During the outage the database servers saw:
- Abrupt drop in load
- Abrupt spike in load
- A few boxes hit `max_connections`
The first two are just effects of the outage, with stuff all over the place and memcached issues pushing load back on the databases. For the most part, the databases were heavily loaded but ok.
However the connection issues were due to stale, sleeping connections using up slots, not due to active legitimate load. We saw:
- A bunch of stale connections dating from the initial switch outage time.
- Waves of new but instantly sleeping connections as Ops rebooted things.
- An instant recovery to normal connection levels when the logstash problem was addressed.

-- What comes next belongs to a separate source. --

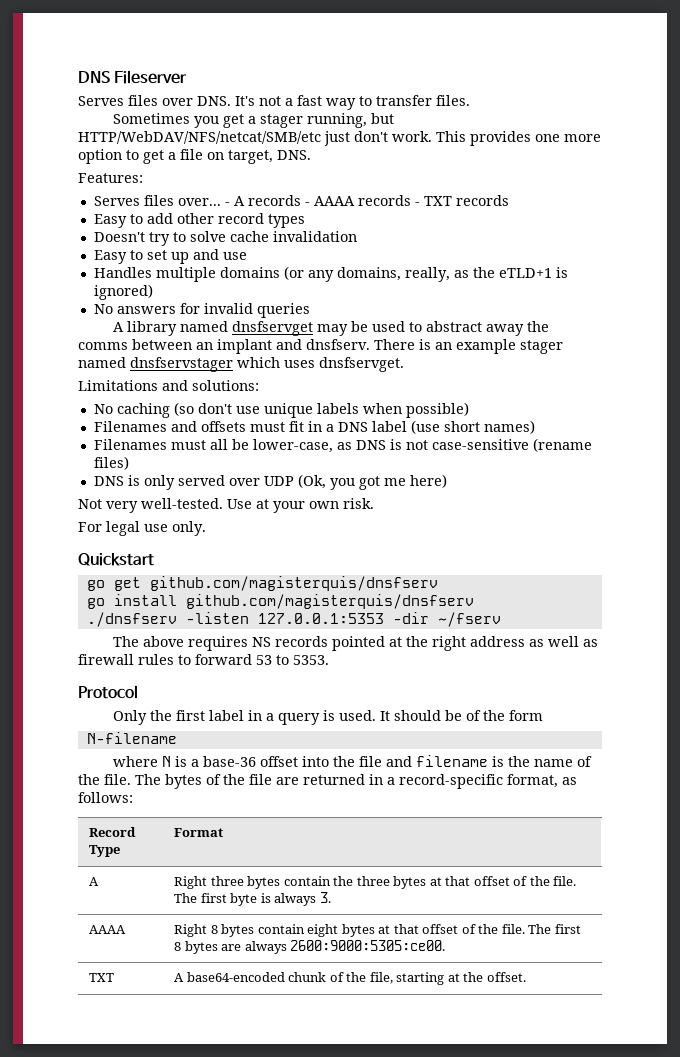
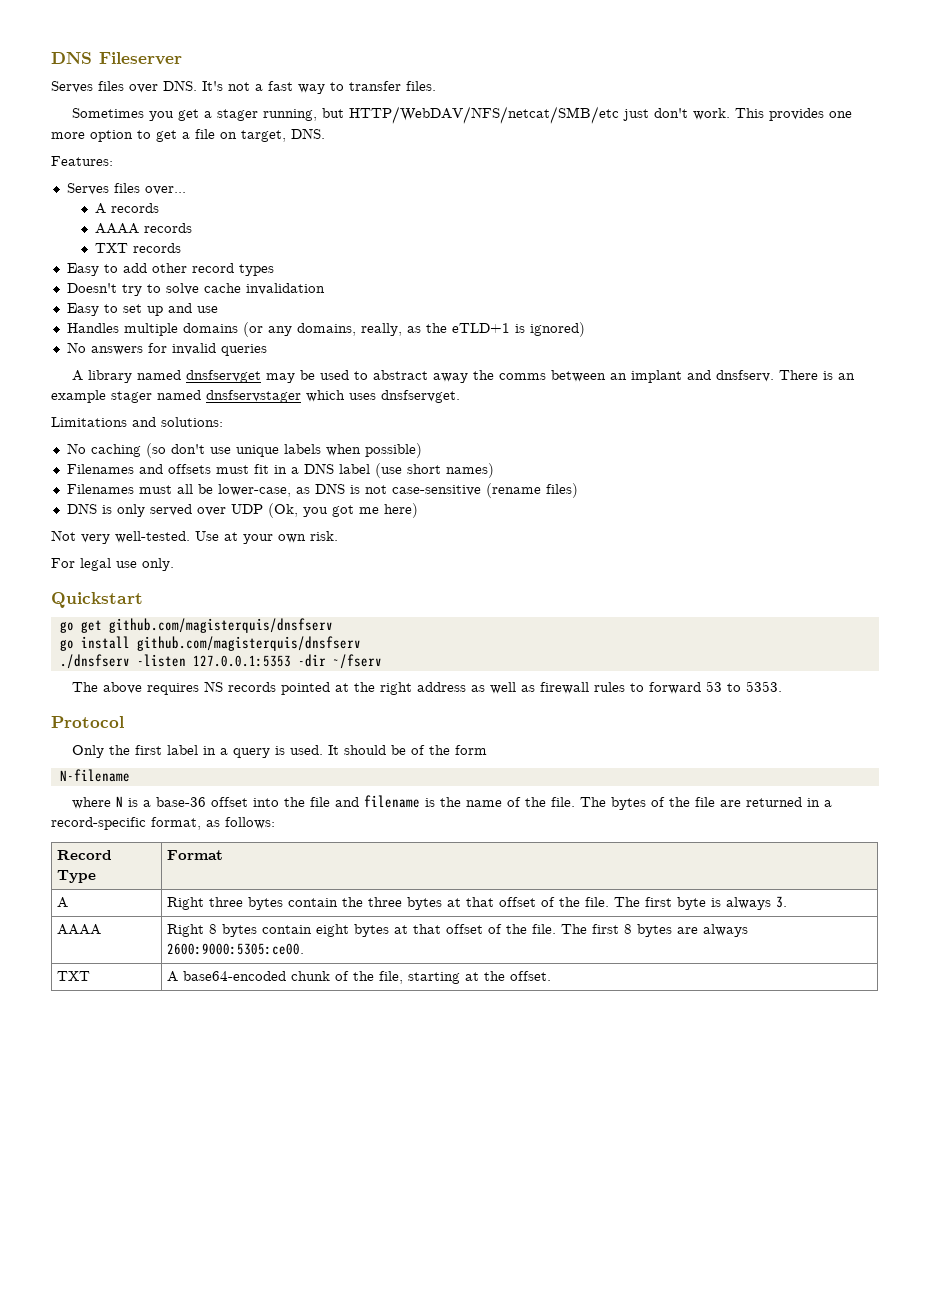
[224,202,230,206] - -> (186, 190) //
[304,202,310,206] - -> (160, 208) //
[414,202,420,206] - -> (193, 228) //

Evidently whatever was causing the clients to wait on logstash was also causing the DB connections to sleep and mount up. Fair enough; it's an outage and unpredictable, so we probably need to respond to this scenario on the DB side somehow. During the outage I used pt-kill to repeatedly flush out the sleeping connections in order to maintain headroom for the active ones.
Some areas for improvement:
- The MariaDB 10 boxes with thread pool all handled the outage better than the remaining MariaDB 5.5 boxes. The thread pool kept system load reasonable and the higher `max_connections` setting took longer to exhaust. We should definitely push ahead and finish the MariaDB 10 migration.
- The slaves all have events[1] running to watch for sleeping connections at 300s, but the delay was too long in this case. The automated killing could be enhanced to be more brutal when sleepers appear en masse or above some arbitrary rate. Needs testing.
- Look like we could safely increase `max_connections` on the MariaDB 10 boxes still further without causing problems. With threads capped it's just a matter of file handles, and it would be handly to have more headroom.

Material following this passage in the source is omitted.